BioWorld International Correspondent

LONDON - RiboTargets Ltd. entered its first major collaboration, with Johnson & Johnson, for the development of antibiotics around two novel targets on the bacterial ribosome, and announced a financing to raise £15 million to £20 million (US$29 million).

Financial details were not revealed, but CEO Simon Sturge told BioWorld International, "We were in the fortunate position where we had a number of companies bidding for the projects with Johnson and Johnson. This is a very significant deal for us, including up-front payments."

The collaboration is for an initial term of two years. By then, Sturge expects compounds to be in clinical development.

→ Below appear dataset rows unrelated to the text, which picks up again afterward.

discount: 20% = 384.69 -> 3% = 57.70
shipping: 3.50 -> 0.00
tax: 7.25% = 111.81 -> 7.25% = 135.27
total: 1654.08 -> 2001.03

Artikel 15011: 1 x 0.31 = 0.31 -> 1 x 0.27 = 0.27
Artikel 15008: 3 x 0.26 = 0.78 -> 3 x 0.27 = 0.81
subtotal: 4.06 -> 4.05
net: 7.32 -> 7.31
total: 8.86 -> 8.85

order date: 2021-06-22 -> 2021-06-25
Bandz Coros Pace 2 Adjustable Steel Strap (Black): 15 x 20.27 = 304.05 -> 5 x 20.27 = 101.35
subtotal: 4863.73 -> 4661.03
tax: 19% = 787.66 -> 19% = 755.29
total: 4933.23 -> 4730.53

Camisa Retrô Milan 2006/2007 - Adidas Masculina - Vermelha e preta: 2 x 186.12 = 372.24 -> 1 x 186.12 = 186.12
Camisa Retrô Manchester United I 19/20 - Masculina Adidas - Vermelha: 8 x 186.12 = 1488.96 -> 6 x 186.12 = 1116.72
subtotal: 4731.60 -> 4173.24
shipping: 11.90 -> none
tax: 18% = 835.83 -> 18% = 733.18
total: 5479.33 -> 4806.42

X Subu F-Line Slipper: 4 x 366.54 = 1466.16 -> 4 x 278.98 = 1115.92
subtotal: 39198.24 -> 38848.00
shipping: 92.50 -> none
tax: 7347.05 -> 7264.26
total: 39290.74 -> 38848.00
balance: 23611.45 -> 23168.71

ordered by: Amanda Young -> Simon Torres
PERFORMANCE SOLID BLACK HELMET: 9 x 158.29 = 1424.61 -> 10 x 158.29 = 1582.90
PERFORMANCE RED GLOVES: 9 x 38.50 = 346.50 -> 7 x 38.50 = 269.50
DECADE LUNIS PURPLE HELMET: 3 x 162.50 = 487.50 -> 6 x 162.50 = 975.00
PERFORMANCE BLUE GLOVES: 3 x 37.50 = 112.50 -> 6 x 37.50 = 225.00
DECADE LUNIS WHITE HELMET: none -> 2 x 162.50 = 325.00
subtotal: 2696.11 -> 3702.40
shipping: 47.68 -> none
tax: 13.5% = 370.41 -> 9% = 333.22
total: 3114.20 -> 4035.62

RiboTargets currently has 14 projects, 11 of which are based on novel targets it has discovered on the bacterial ribosome. The two most advanced are the basis of the J&J deal. In one, RiboTargets has reached the stage of lead optimization; in the second it is in the early stages of screening.

Apart from its extensive knowledge of the crystal structure of the bacterial ribosome, RiboTargets, based in Cambridge, UK, has developed a proprietary computer-based screening system called RiboDock. It can both elucidate target structure and evaluate the binding energy of target-compound interactions.

"We have a library of 4 million compounds in house which we can computationally screen against each target, working at a rate of 1 million compounds in 24 hours," Sturge said. The company can look for new hits against known targets, as well as discovering new targets.

Typically it will screen 1 million to 2 million compounds against each target by computer and then run 2,000 to 3,000 compounds in a wet screen.

"We have high confidence in the leads and are able to supply crystal structures of the targets as well," Sturge said.

About 30 classes of antibiotics currently on the market work by binding to the ribosome. "These are some of the safest and most potent antibiotics around," he said.

RiboTargets intends to partner some of its other projects, but also will use the money from the fund raising to build its own clinical pipeline. The company raised £7 million when it was formed in July 1997, and a further £6 million in 2000. It also has projects in AIDS and HIV.